> _DATA TO EXAMINE_:
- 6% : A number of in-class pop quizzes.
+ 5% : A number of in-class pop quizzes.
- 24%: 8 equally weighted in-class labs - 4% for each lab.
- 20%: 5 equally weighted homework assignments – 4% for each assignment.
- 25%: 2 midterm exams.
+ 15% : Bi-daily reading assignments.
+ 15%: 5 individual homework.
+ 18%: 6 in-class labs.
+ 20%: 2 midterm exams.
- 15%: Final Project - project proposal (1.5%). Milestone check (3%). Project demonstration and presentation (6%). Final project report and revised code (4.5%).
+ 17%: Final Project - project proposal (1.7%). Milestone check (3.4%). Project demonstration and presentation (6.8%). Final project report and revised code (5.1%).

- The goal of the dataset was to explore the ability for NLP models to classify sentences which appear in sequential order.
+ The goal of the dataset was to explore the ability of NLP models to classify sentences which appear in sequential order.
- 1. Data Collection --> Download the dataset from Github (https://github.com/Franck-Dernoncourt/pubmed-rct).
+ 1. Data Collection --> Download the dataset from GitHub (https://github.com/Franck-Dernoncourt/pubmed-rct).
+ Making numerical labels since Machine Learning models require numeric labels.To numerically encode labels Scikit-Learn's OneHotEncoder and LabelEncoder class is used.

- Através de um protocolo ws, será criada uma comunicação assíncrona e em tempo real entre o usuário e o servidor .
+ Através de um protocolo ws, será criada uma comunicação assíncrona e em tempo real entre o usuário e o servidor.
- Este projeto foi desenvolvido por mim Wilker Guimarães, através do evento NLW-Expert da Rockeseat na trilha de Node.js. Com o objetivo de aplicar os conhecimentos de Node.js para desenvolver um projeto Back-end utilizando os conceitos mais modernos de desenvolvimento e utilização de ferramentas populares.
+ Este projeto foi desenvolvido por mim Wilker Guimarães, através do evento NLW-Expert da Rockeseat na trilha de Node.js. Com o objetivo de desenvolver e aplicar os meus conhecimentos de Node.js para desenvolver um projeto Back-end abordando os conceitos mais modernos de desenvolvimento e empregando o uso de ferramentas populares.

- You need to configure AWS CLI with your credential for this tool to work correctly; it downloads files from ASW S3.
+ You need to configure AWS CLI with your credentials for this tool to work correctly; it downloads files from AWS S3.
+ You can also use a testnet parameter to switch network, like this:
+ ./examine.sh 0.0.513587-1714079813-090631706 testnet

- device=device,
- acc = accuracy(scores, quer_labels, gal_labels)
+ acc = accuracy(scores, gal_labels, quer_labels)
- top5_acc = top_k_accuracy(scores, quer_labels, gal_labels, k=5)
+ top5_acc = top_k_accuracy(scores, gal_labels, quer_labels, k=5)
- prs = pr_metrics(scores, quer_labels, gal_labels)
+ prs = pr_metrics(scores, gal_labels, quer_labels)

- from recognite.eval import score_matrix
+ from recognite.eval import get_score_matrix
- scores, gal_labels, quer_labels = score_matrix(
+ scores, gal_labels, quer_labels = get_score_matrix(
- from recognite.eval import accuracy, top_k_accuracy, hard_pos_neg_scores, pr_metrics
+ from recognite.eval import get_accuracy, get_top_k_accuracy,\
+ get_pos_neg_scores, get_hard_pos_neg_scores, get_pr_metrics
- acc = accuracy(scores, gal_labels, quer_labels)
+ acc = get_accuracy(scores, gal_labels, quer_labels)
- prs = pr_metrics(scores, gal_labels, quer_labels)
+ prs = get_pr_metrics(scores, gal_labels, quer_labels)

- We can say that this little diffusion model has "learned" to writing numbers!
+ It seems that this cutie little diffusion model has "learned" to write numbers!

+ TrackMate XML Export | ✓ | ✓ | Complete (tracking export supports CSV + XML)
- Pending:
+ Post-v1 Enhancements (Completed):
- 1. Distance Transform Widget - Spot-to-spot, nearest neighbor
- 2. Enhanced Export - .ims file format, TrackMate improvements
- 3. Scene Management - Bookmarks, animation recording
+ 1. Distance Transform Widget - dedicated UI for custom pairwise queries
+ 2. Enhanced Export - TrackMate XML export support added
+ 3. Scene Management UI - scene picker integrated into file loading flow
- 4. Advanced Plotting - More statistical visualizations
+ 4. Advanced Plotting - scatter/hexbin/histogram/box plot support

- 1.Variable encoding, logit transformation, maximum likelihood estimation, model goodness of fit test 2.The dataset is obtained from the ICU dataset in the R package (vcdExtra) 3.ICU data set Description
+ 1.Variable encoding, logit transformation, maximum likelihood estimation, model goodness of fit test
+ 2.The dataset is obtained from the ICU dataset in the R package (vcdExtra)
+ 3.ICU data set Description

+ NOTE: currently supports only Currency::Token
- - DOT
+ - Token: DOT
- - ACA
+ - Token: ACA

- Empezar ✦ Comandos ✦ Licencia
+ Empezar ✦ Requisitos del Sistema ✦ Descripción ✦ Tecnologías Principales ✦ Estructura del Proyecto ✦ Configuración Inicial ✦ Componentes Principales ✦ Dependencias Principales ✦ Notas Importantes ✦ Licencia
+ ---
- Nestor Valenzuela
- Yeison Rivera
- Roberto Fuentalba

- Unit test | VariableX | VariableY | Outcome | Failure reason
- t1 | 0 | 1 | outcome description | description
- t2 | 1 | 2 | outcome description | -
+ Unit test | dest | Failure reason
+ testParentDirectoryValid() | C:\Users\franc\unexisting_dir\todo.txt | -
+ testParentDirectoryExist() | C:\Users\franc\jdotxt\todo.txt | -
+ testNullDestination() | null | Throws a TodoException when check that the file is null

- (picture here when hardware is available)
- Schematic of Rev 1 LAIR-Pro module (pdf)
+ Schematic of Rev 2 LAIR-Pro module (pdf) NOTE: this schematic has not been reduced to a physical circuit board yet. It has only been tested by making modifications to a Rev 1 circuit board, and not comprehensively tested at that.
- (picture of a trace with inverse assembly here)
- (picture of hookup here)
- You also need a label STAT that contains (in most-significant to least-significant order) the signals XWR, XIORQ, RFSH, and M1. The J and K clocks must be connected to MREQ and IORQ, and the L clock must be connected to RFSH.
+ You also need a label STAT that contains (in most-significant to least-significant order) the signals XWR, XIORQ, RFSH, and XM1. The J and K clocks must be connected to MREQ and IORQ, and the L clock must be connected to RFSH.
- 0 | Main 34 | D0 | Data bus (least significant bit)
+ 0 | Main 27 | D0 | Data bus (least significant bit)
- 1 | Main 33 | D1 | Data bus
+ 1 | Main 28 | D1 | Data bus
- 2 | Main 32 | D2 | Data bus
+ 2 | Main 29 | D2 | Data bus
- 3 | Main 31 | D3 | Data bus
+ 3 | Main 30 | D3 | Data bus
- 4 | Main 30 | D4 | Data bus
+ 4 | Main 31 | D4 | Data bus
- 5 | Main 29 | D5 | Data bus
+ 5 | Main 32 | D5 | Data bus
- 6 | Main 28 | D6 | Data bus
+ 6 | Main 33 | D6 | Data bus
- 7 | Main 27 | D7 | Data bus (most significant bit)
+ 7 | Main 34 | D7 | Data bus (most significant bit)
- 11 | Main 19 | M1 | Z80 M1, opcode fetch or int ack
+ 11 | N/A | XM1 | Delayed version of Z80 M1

> _WHAT YOU HAVE TO DO_:
Repeat each line above exactly as it stands.

> _RESPONSE_:
- 6% : A number of in-class pop quizzes.
+ 5% : A number of in-class pop quizzes.
- 24%: 8 equally weighted in-class labs - 4% for each lab.
- 20%: 5 equally weighted homework assignments – 4% for each assignment.
- 25%: 2 midterm exams.
+ 15% : Bi-daily reading assignments.
+ 15%: 5 individual homework.
+ 18%: 6 in-class labs.
+ 20%: 2 midterm exams.
- 15%: Final Project - project proposal (1.5%). Milestone check (3%). Project demonstration and presentation (6%). Final project report and revised code (4.5%).
+ 17%: Final Project - project proposal (1.7%). Milestone check (3.4%). Project demonstration and presentation (6.8%). Final project report and revised code (5.1%).

- The goal of the dataset was to explore the ability for NLP models to classify sentences which appear in sequential order.
+ The goal of the dataset was to explore the ability of NLP models to classify sentences which appear in sequential order.
- 1. Data Collection --> Download the dataset from Github (https://github.com/Franck-Dernoncourt/pubmed-rct).
+ 1. Data Collection --> Download the dataset from GitHub (https://github.com/Franck-Dernoncourt/pubmed-rct).
+ Making numerical labels since Machine Learning models require numeric labels.To numerically encode labels Scikit-Learn's OneHotEncoder and LabelEncoder class is used.

- Através de um protocolo ws, será criada uma comunicação assíncrona e em tempo real entre o usuário e o servidor .
+ Através de um protocolo ws, será criada uma comunicação assíncrona e em tempo real entre o usuário e o servidor.
- Este projeto foi desenvolvido por mim Wilker Guimarães, através do evento NLW-Expert da Rockeseat na trilha de Node.js. Com o objetivo de aplicar os conhecimentos de Node.js para desenvolver um projeto Back-end utilizando os conceitos mais modernos de desenvolvimento e utilização de ferramentas populares.
+ Este projeto foi desenvolvido por mim Wilker Guimarães, através do evento NLW-Expert da Rockeseat na trilha de Node.js. Com o objetivo de desenvolver e aplicar os meus conhecimentos de Node.js para desenvolver um projeto Back-end abordando os conceitos mais modernos de desenvolvimento e empregando o uso de ferramentas populares.

- You need to configure AWS CLI with your credential for this tool to work correctly; it downloads files from ASW S3.
+ You need to configure AWS CLI with your credentials for this tool to work correctly; it downloads files from AWS S3.
+ You can also use a testnet parameter to switch network, like this:
+ ./examine.sh 0.0.513587-1714079813-090631706 testnet

- device=device,
- acc = accuracy(scores, quer_labels, gal_labels)
+ acc = accuracy(scores, gal_labels, quer_labels)
- top5_acc = top_k_accuracy(scores, quer_labels, gal_labels, k=5)
+ top5_acc = top_k_accuracy(scores, gal_labels, quer_labels, k=5)
- prs = pr_metrics(scores, quer_labels, gal_labels)
+ prs = pr_metrics(scores, gal_labels, quer_labels)

- from recognite.eval import score_matrix
+ from recognite.eval import get_score_matrix
- scores, gal_labels, quer_labels = score_matrix(
+ scores, gal_labels, quer_labels = get_score_matrix(
- from recognite.eval import accuracy, top_k_accuracy, hard_pos_neg_scores, pr_metrics
+ from recognite.eval import get_accuracy, get_top_k_accuracy,\
+ get_pos_neg_scores, get_hard_pos_neg_scores, get_pr_metrics
- acc = accuracy(scores, gal_labels, quer_labels)
+ acc = get_accuracy(scores, gal_labels, quer_labels)
- prs = pr_metrics(scores, gal_labels, quer_labels)
+ prs = get_pr_metrics(scores, gal_labels, quer_labels)

- We can say that this little diffusion model has "learned" to writing numbers!
+ It seems that this cutie little diffusion model has "learned" to write numbers!

+ TrackMate XML Export | ✓ | ✓ | Complete (tracking export supports CSV + XML)
- Pending:
+ Post-v1 Enhancements (Completed):
- 1. Distance Transform Widget - Spot-to-spot, nearest neighbor
- 2. Enhanced Export - .ims file format, TrackMate improvements
- 3. Scene Management - Bookmarks, animation recording
+ 1. Distance Transform Widget - dedicated UI for custom pairwise queries
+ 2. Enhanced Export - TrackMate XML export support added
+ 3. Scene Management UI - scene picker integrated into file loading flow
- 4. Advanced Plotting - More statistical visualizations
+ 4. Advanced Plotting - scatter/hexbin/histogram/box plot support

- 1.Variable encoding, logit transformation, maximum likelihood estimation, model goodness of fit test 2.The dataset is obtained from the ICU dataset in the R package (vcdExtra) 3.ICU data set Description
+ 1.Variable encoding, logit transformation, maximum likelihood estimation, model goodness of fit test
+ 2.The dataset is obtained from the ICU dataset in the R package (vcdExtra)
+ 3.ICU data set Description

+ NOTE: currently supports only Currency::Token
- - DOT
+ - Token: DOT
- - ACA
+ - Token: ACA

- Empezar ✦ Comandos ✦ Licencia
+ Empezar ✦ Requisitos del Sistema ✦ Descripción ✦ Tecnologías Principales ✦ Estructura del Proyecto ✦ Configuración Inicial ✦ Componentes Principales ✦ Dependencias Principales ✦ Notas Importantes ✦ Licencia
+ ---
- Nestor Valenzuela
- Yeison Rivera
- Roberto Fuentalba

- Unit test | VariableX | VariableY | Outcome | Failure reason
- t1 | 0 | 1 | outcome description | description
- t2 | 1 | 2 | outcome description | -
+ Unit test | dest | Failure reason
+ testParentDirectoryValid() | C:\Users\franc\unexisting_dir\todo.txt | -
+ testParentDirectoryExist() | C:\Users\franc\jdotxt\todo.txt | -
+ testNullDestination() | null | Throws a TodoException when check that the file is null

- (picture here when hardware is available)
- Schematic of Rev 1 LAIR-Pro module (pdf)
+ Schematic of Rev 2 LAIR-Pro module (pdf) NOTE: this schematic has not been reduced to a physical circuit board yet. It has only been tested by making modifications to a Rev 1 circuit board, and not comprehensively tested at that.
- (picture of a trace with inverse assembly here)
- (picture of hookup here)
- You also need a label STAT that contains (in most-significant to least-significant order) the signals XWR, XIORQ, RFSH, and M1. The J and K clocks must be connected to MREQ and IORQ, and the L clock must be connected to RFSH.
+ You also need a label STAT that contains (in most-significant to least-significant order) the signals XWR, XIORQ, RFSH, and XM1. The J and K clocks must be connected to MREQ and IORQ, and the L clock must be connected to RFSH.
- 0 | Main 34 | D0 | Data bus (least significant bit)
+ 0 | Main 27 | D0 | Data bus (least significant bit)
- 1 | Main 33 | D1 | Data bus
+ 1 | Main 28 | D1 | Data bus
- 2 | Main 32 | D2 | Data bus
+ 2 | Main 29 | D2 | Data bus
- 3 | Main 31 | D3 | Data bus
+ 3 | Main 30 | D3 | Data bus
- 4 | Main 30 | D4 | Data bus
+ 4 | Main 31 | D4 | Data bus
- 5 | Main 29 | D5 | Data bus
+ 5 | Main 32 | D5 | Data bus
- 6 | Main 28 | D6 | Data bus
+ 6 | Main 33 | D6 | Data bus
- 7 | Main 27 | D7 | Data bus (most significant bit)
+ 7 | Main 34 | D7 | Data bus (most significant bit)
- 11 | Main 19 | M1 | Z80 M1, opcode fetch or int ack
+ 11 | N/A | XM1 | Delayed version of Z80 M1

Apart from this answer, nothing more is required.